A “bomb cyclone” hit Colorado, USA on Wednesday. While the term sounds like something out of science fiction, it’s quite real — “bomb cyclone” is a scientific term describing the aftermath of bombogenesis, which is another word I’m thankful is now in my vocabulary. So, to understand a “bomb cyclone” you first need to understand a bombogenesis.
According to the National Ocean Service, a bombogenesis “describes a midlatitude cyclone that rapidly intensifies.”
Here’s the full definition from the ocean service.
[Bombogenesis] occurs when a midlatitude cyclone rapidly intensifies, dropping at least 24 millibars over 24 hours. A millibar measures atmospheric pressure. This can happen when a cold air mass collides with a warm air mass, such as air over warm ocean waters. The formation of this rapidly strengthening weather system is a process called bombogenesis, which creates what is known as a bomb cyclone.
It’s referred to as a “bomb” because it’s an explosive storm that comes on quickly. Bombogenesis is a combination of the two words bomb and cyclogenesis. All storms are considered cyclones, and “genesis” means the beginning. So Bombogenesis is the beginning of an explosive storm.

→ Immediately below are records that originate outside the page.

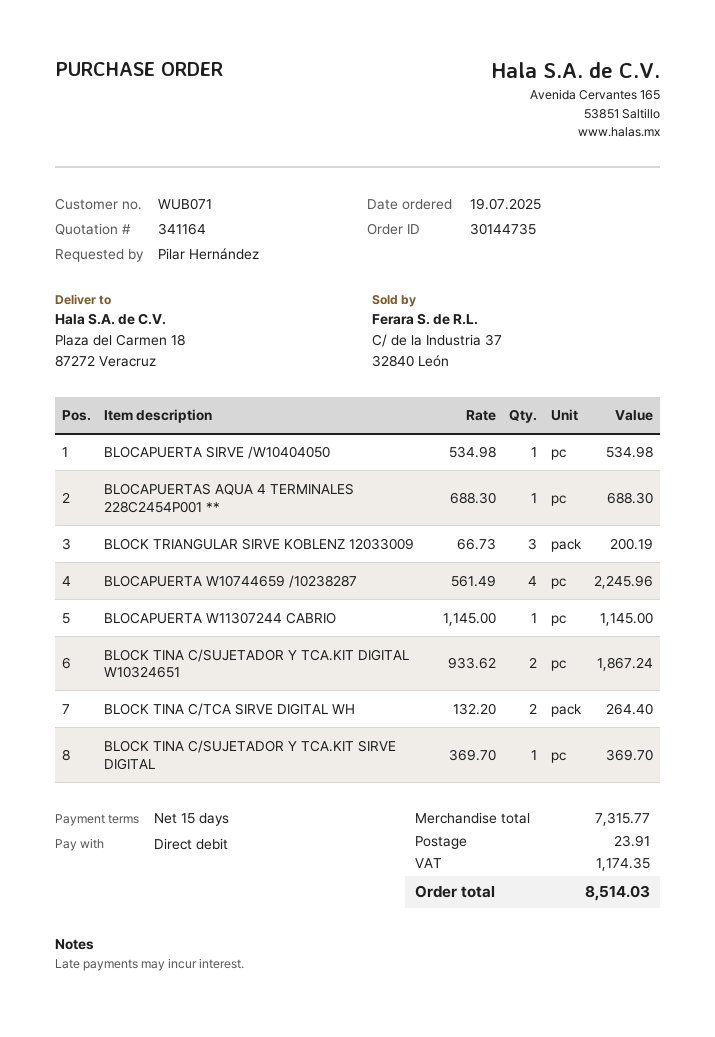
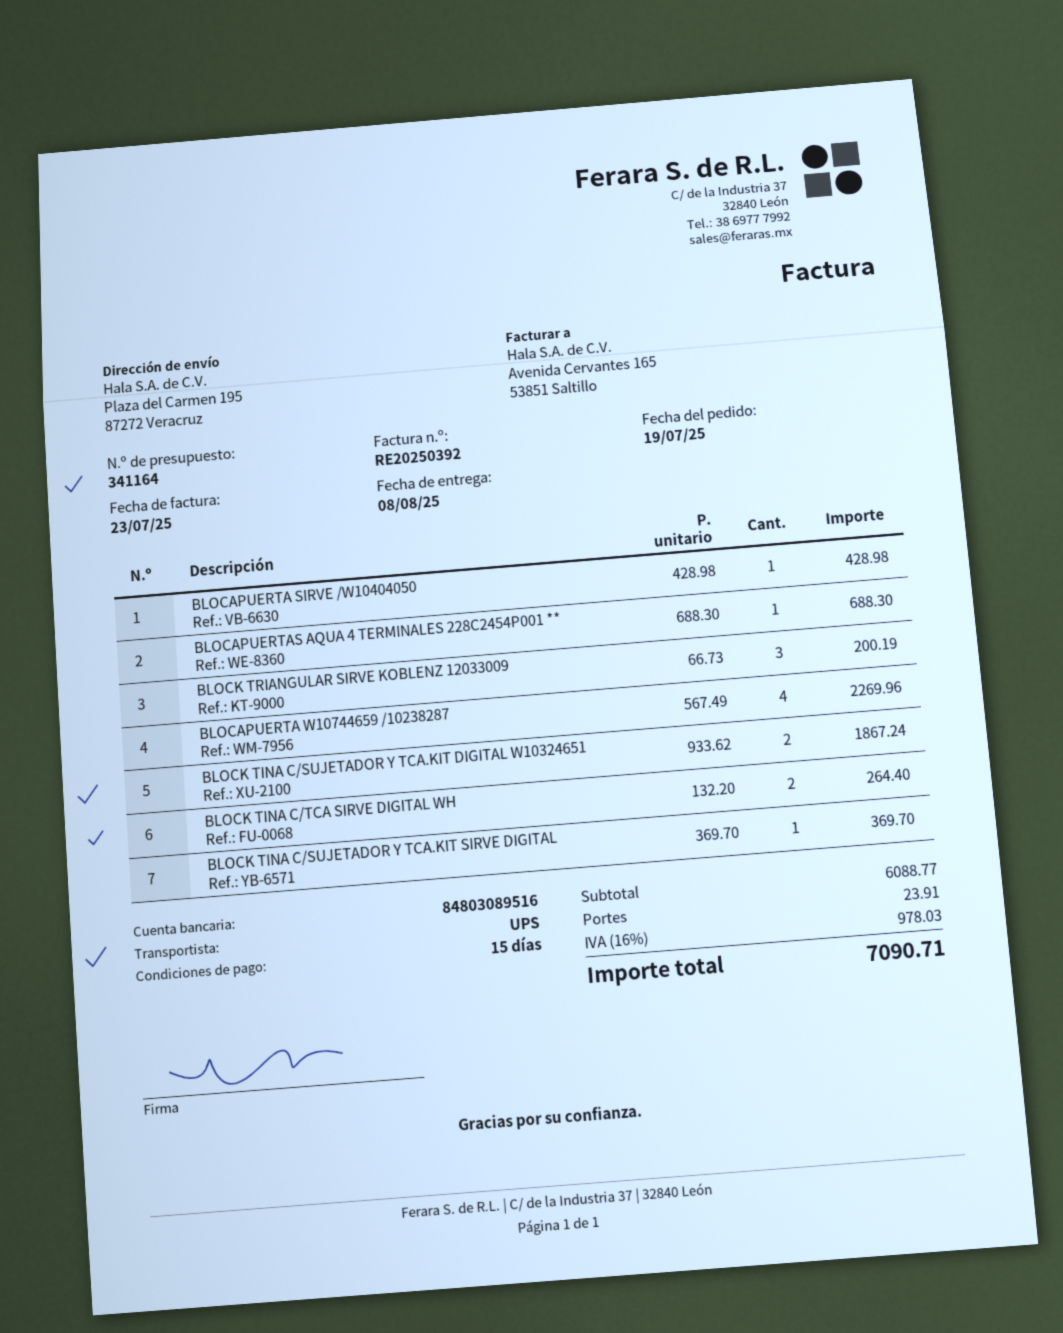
ship to: Plaza del Carmen 18, 87272 Veracruz -> Plaza del Carmen 195, 87272 Veracruz
BLOCAPUERTA SIRVE /W10404050: 1 x 534.98 = 534.98 -> 1 x 428.98 = 428.98
BLOCAPUERTA W10744659 /10238287: 4 x 561.49 = 2245.96 -> 4 x 567.49 = 2269.96
BLOCAPUERTA W11307244 CABRIO: 1 x 1145.00 = 1145.00 -> none
subtotal: 7315.77 -> 6088.77
tax: 1174.35 -> 978.03
total: 8514.03 -> 7090.71

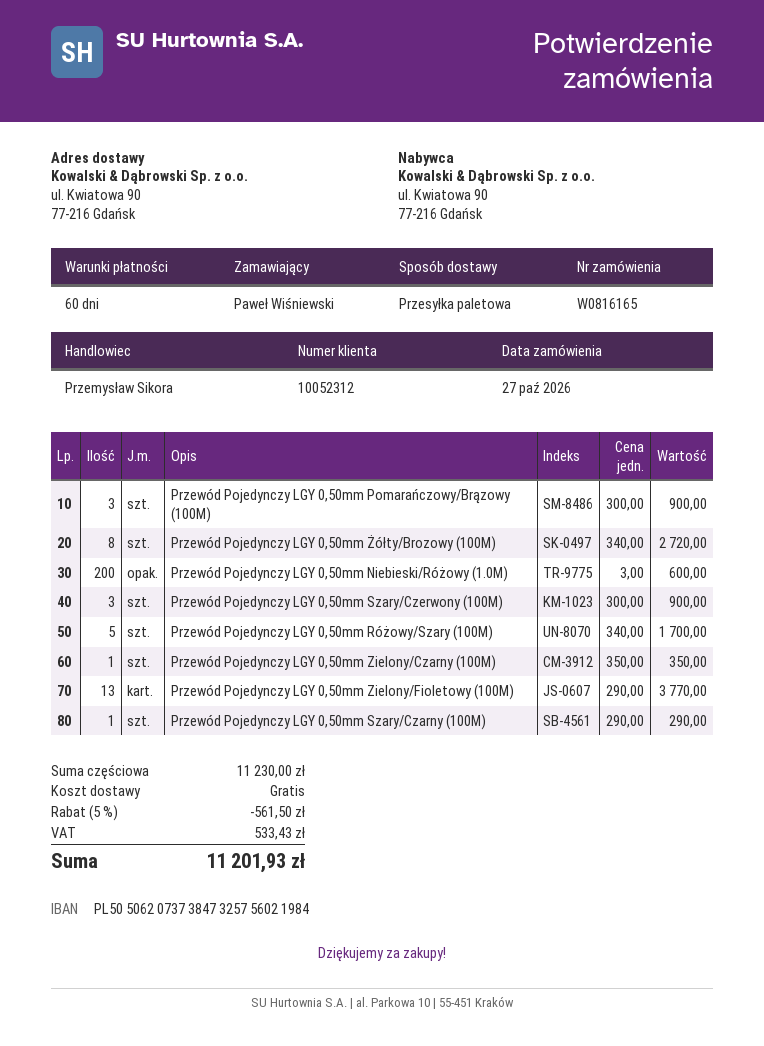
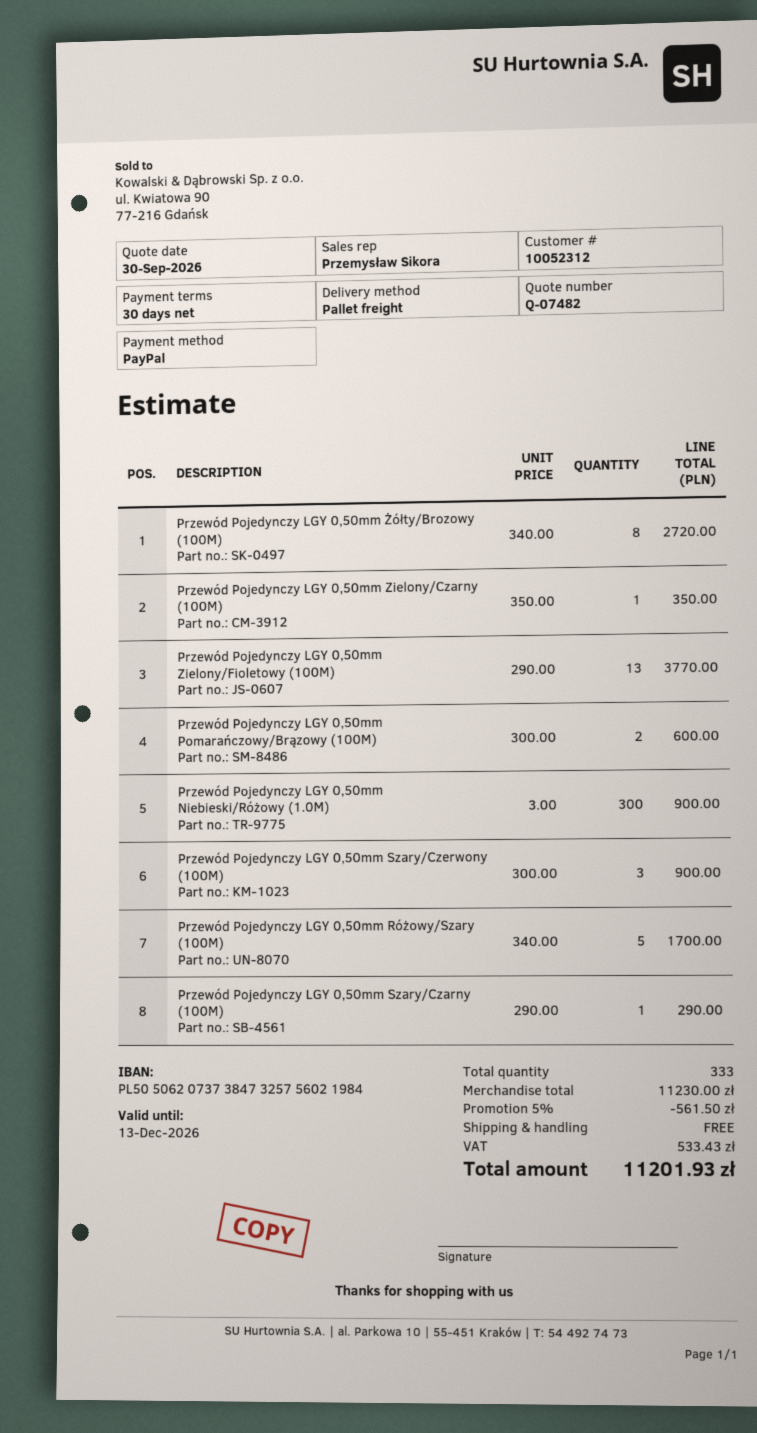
payment terms: 60 days -> 30 days
Przewód Pojedynczy LGY 0,50mm Pomarańczowy/Brązowy (100M): 3 x 300.00 = 900.00 -> 2 x 300.00 = 600.00
Przewód Pojedynczy LGY 0,50mm Niebieski/Różowy (1.0M): 200 x 3.00 = 600.00 -> 300 x 3.00 = 900.00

The lower the pressure gets, the stronger the storm, or “bomb cyclone”, will be. Stronger storms can mean high winds and large amounts of snow.
In the case of Denver, when an Arctic air mass from the north hit the warm, humid air mass that was over the area at the time, the pressure dropped quickly and the bomb cyclone was formed.
This essentially means that it was a strong storm that appeared quickly, rather than a slow storm that everyone was able to track on its approach.
While we don’t hear about them too often, bomb cyclones typically occur at least once a year, according to the National Weather Service. With climate change, they’re something we might start to see a lot more of as cold air continues to migrate a bit farther south than it has in the past.